|
Премьера Пелевина - "Священная книга оборотня"
В издательстве "Эксмо" во вторник, 9 ноября, из печати выходит новая книга известного российского писателя Виктора Пелевина "Священная книга оборотня".
В пресс-релизе издательства, переданном NEWSru.com, приводится цитата самого Пелевина: "Все, что я хотел сказать журналистам, я сказал...в этой книге". Другой информации о новом произведении по желанию автора нет. Книга объемом в 384 страницы выходит в серии "Современная проза".
Предыдущая книга Пелевина "DПП (NN)" ("Dиалектика Переходного периода (из Nиоткуда в Nикуда)") издательство "Эксмо" выпустило всего год назад.
Тогда в издательстве сообщили: "Новые произведения Пелевина не выходили в печать в течение пяти лет. Выход в свет романа "DПП (NN)" ("Dиалектика Переходного периода (из Nиоткуда в Nикуда)") станет значительным событием не только для поклонников писателя, но и для отечественной литературы".

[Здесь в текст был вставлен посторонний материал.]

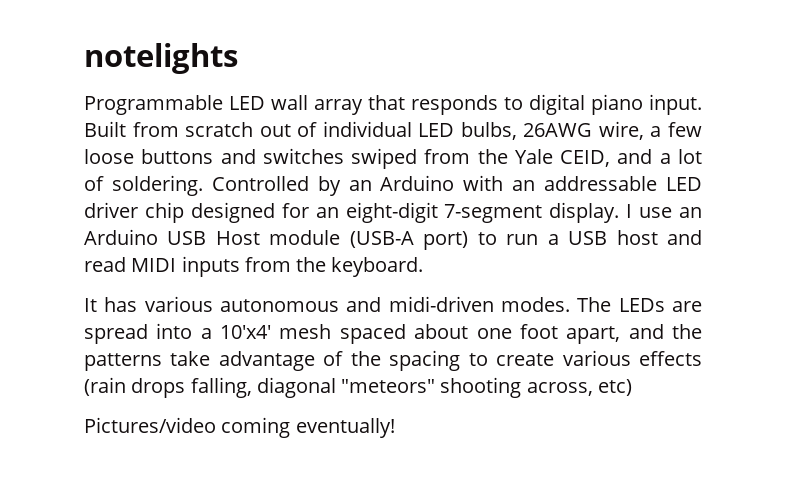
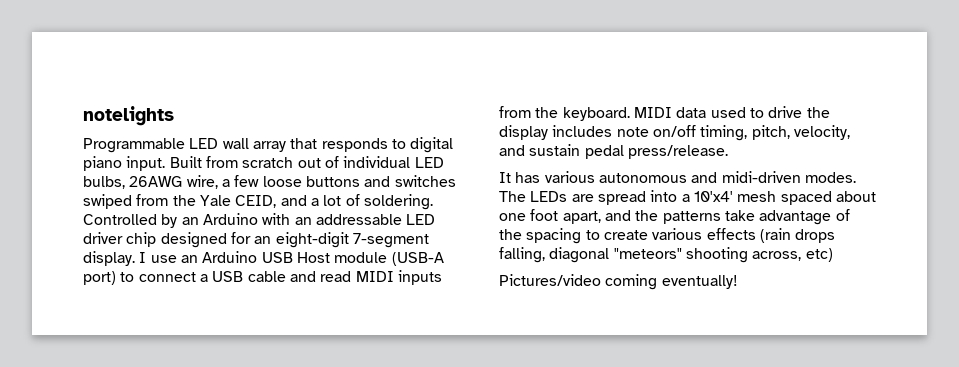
[506,234,539,245] run -> [138,272,196,282] connect
[616,230,658,245] host -> [247,271,286,282] cable
(424, 267) none -> [633,106,830,118] [499,125,850,141] [499,144,728,159] MIDI data used to drive the display includes note on/off timing, pitch, velocity, and sustain pedal press/release.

Таким образом на счету писателя - пять романов, четыре повести и многочисленные сборники рассказов. Произведения Пелевина удостоены многих литературных премий: он награжден, как писатель-фантаст, премией "Великое кольцо"; как сатирик - премией имени Рихарда Шенфельда (Гамбургским культурным центром); как "творец малой формы" - малой Букеровской премией; как лучший иностранный писатель - в Зальцбурге премией "Нонино".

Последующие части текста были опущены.